- Issue created by @catch
- Status changed to Postponed
4 months ago 12:24pm 22 August 2024 - 🇬🇧United Kingdom catch
What this does:
1. Lowers the CPU request from 24 to 16 for most jobs. The theory behind this is that the total-CPUs-per-machine is more likely to be a multiple of 16 than 24 so theoretically we can fit more jobs on a lower number of machines (or on 16 CPU machines if such a machine exists). I don't fully (or even much) understand the relationship between CPU requests, kubernetes and AWS instances, so this might be flawed, but also in general lower and simpler numbers seems better.
2. Lowers the concurrency of a couple of jobs quite a lot, especially functional tests where I am pretty sure the concurrency in HEAD is leading to CPU contention and hence slower rather than faster test runs. This is made possible by 📌 Order tests by number of public methods to optimize gitlab job times Fixed which removes @group #slow from the vast majority of tests, relying on a better ordering algorithm instead.
3. Increases the parallelism for functional js and functional tests by 1 each. This is because in theory most test runs (in the sandbox branch with various changes applied) can finish within about 2m30s, but we still have a lot of individual tests over 2 minutes each. With lower concurrency, those long running jobs are spread out enough we don't run two slow tests end to end. I'm pretty sure there is potential to bring this lower by continuing to optimise some of these slower tests, but it also gives us a bit of headroom when we add new coverage.
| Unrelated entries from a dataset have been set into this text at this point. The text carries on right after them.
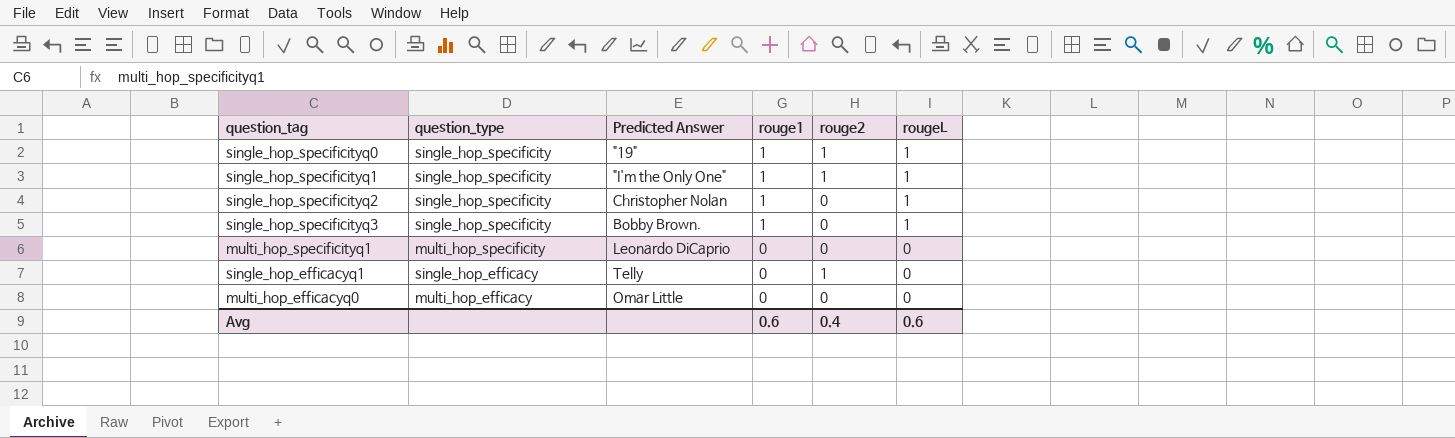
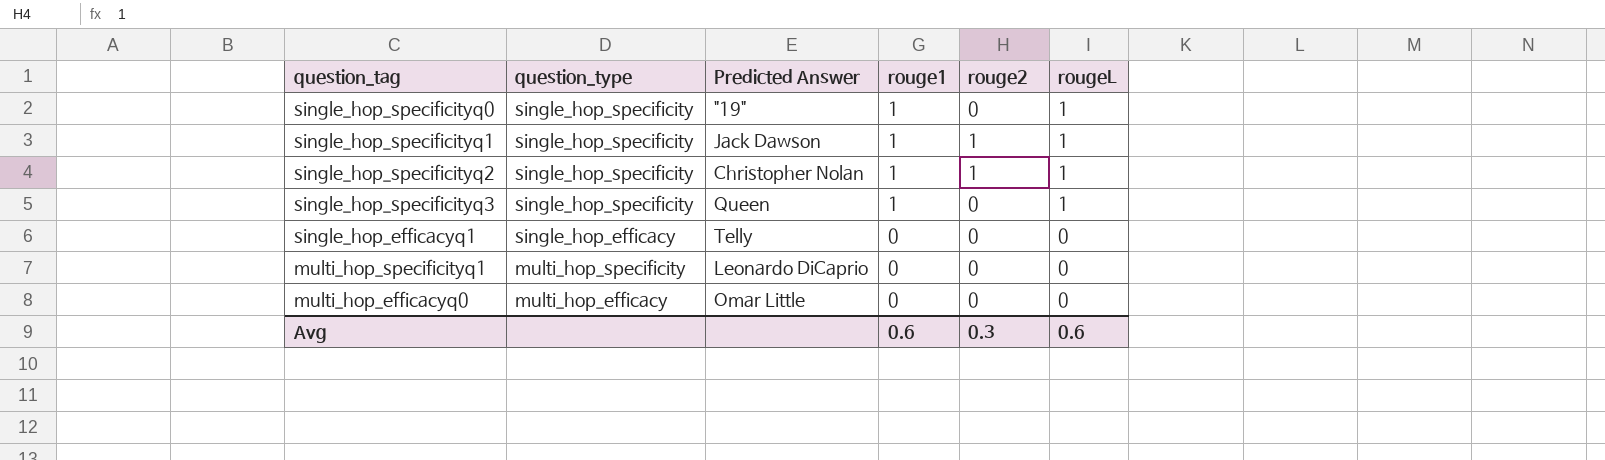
row order: rouge1 descending -> question_type descending
single_hop_specificityq0 | rouge2: 1 -> 0
single_hop_specificityq1 | Predicted Answer: "I'm the Only One" -> Jack Dawson
single_hop_specificityq2 | rouge2: 0 -> 1
single_hop_specificityq3 | Predicted Answer: Bobby Brown. -> Queen
single_hop_efficacyq1 | rouge2: 1 -> 0
Avg | rouge2: 0.4 -> 0.3

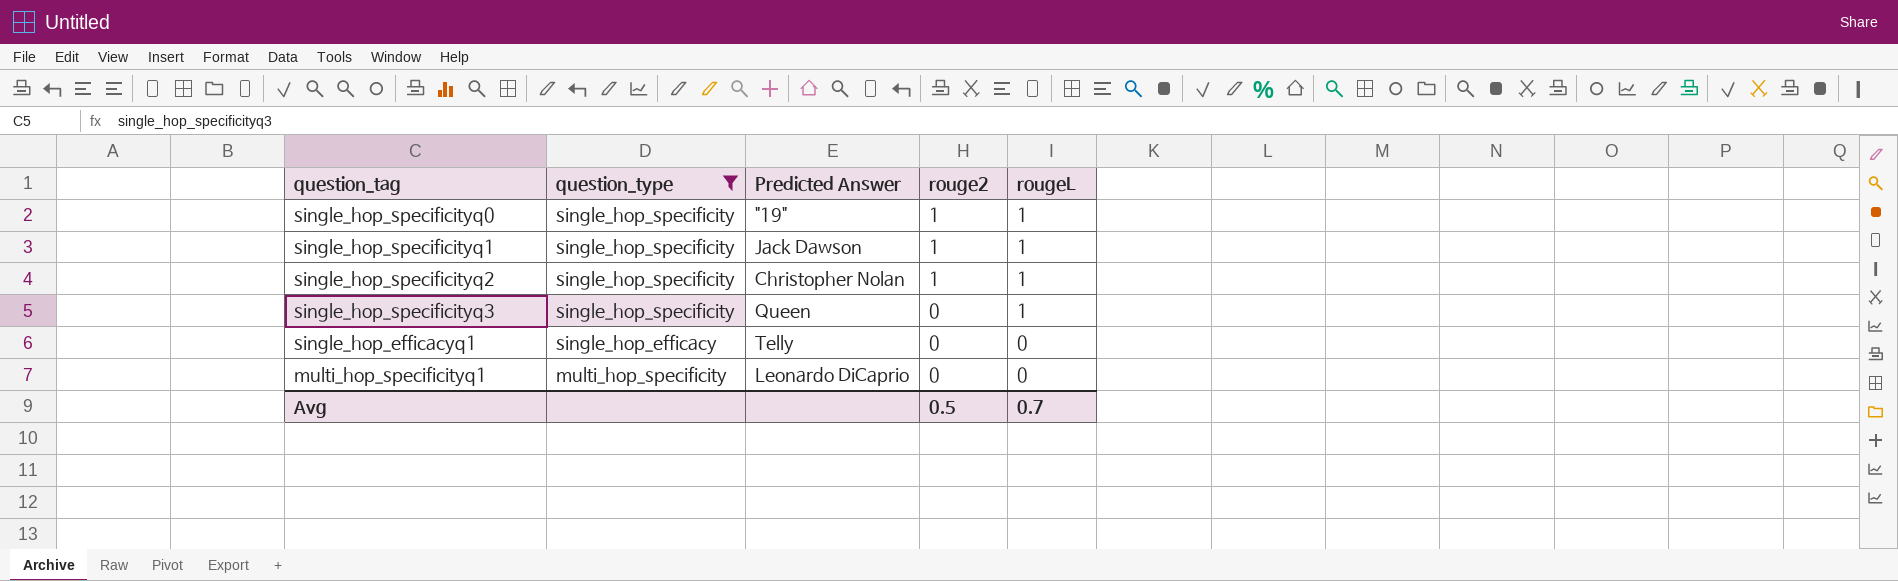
filter: none -> question_type != multi_hop_efficacy
column rouge1 | position: 4 -> none
single_hop_specificityq0 | rouge2: 0 -> 1
Avg | rouge2: 0.3 -> 0.5
Avg | rougeL: 0.6 -> 0.7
If we look at the jobs, we can see that the overall CPU requirement is reduced dramatically:
Functional JS:
Before: 2 * 24 = 48
After: 3 * 16 = 48Functional:
Before: 7 *24 = 168After: 8*16 = 128
W3 legacy:
Before: 1 * 24 = 24After: 1 * 16 = 16
So an overall reduction of 48 CPUs, with potential scope to reduce further.
- 🇬🇧United Kingdom catch
Found an extra 16 CPU requests to drop on 📌 Order tests by number of public methods to optimize gitlab job times Fixed which brings the total to 64 here.
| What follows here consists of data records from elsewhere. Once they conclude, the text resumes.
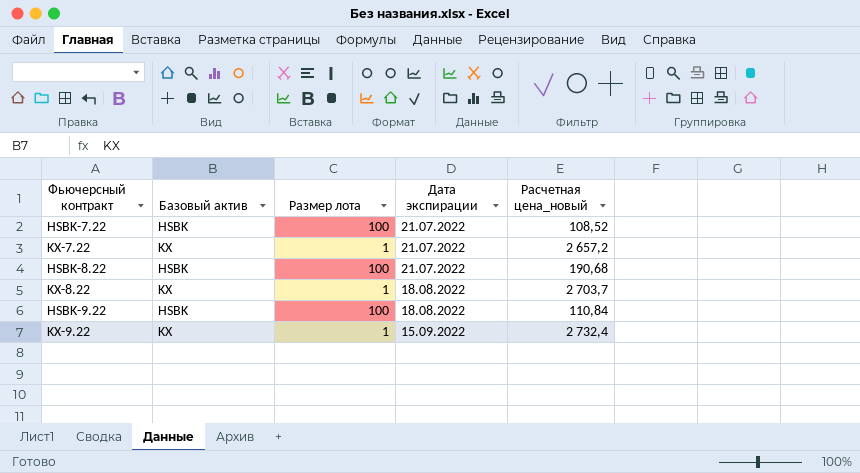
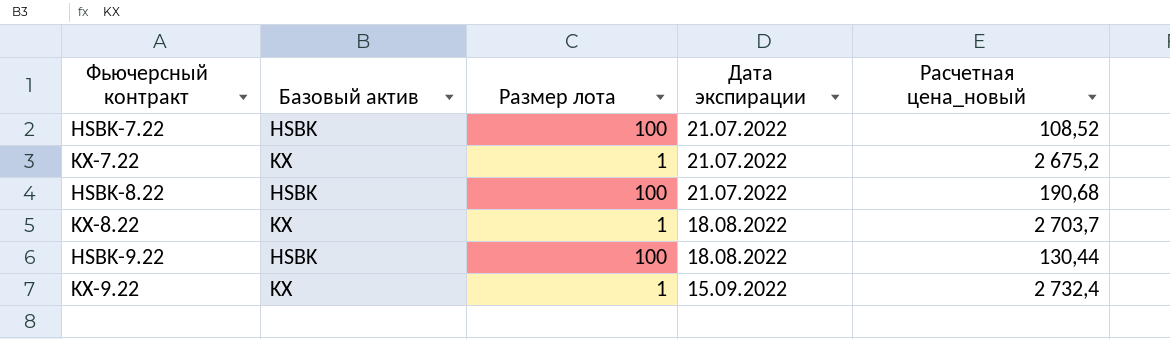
KX-7.22 | Расчетная цена_новый: 2 657,2 -> 2 675,2
HSBK-9.22 | Расчетная цена_новый: 110,84 -> 130,44

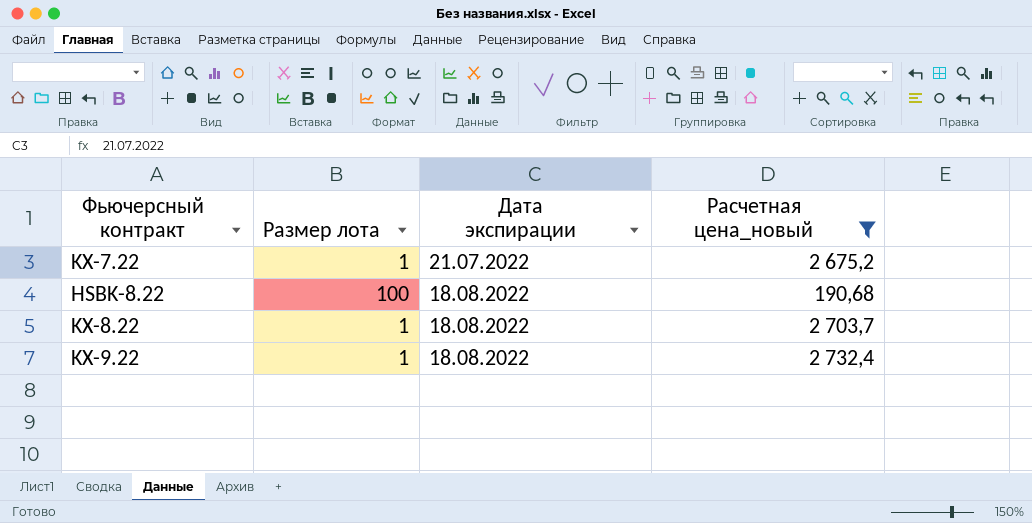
filter: none -> Расчетная цена_новый >= 190,68
column Базовый актив | position: 2 -> none
HSBK-8.22 | Дата экспирации: 21.07.2022 -> 18.08.2022
KX-9.22 | Дата экспирации: 15.09.2022 -> 18.08.2022

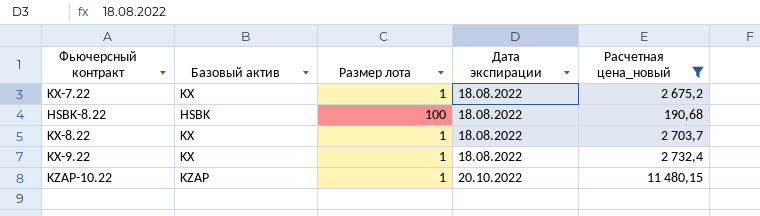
column Базовый актив | position: none -> 2
KX-7.22 | Дата экспирации: 21.07.2022 -> 18.08.2022
row KZAP-10.22: none -> KZAP | 1 | 20.10.2022 | 11 480,15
- Status changed to Needs review
3 months ago 7:35pm 19 September 2024 - 🇬🇧United Kingdom catch
Just rebased and the full pipeline took six minutes: https://git.drupalcode.org/project/drupal/-/pipelines/287574
Our current best runtime is currently around 5m30s, given the amount of variation between runs, that seems in range given the overall CPU saving here. Moving to needs review.
- Status changed to RTBC
3 months ago 8:31am 20 September 2024 - 🇪🇸Spain fjgarlin
The changes look good and so do your maths in #4. Pipelines are also happy. RTBC.
-
longwave →
committed 88774524 on 11.x
Issue #3469687 by catch, fjgarlin: Reduce CPU requirements for core...
-
longwave →
committed 88774524 on 11.x
- Status changed to Downport
3 months ago 10:35am 20 September 2024 - 🇬🇧United Kingdom catch
I'm not sure it's worth backporting to 11.0.x but it probably is worth backporting to 10.4.x since that will then carry forward to the next 10.x branches which will have daily test runs for another couple of years.
10.4.x does not have all of the test performance improvements in 11.x, but I'm sure that tests would still finish in 7-8 minutes or less with these changes, and we don't run that many MR pipelines against 10.4.x (compared to on-commit/scheduled runs).
Also if my uninformed kubernetes theories are correct, it might help recycling/re-use of test runners since they'll be more consistent sizes between the branches?
So moving back there. If there's a problem with 10.4.x and the changes here, we'll find out from the backport pipeline hopefully.
- Status changed to Fixed
3 months ago 7:27am 21 September 2024 - 🇬🇧United Kingdom catch
Backport pipeline finished in 6 minutes and 12 seconds. https://git.drupalcode.org/project/drupal/-/pipelines/288832
Since the backport itself was trivial, going to go ahead and commit here.
Automatically closed - issue fixed for 2 weeks with no activity.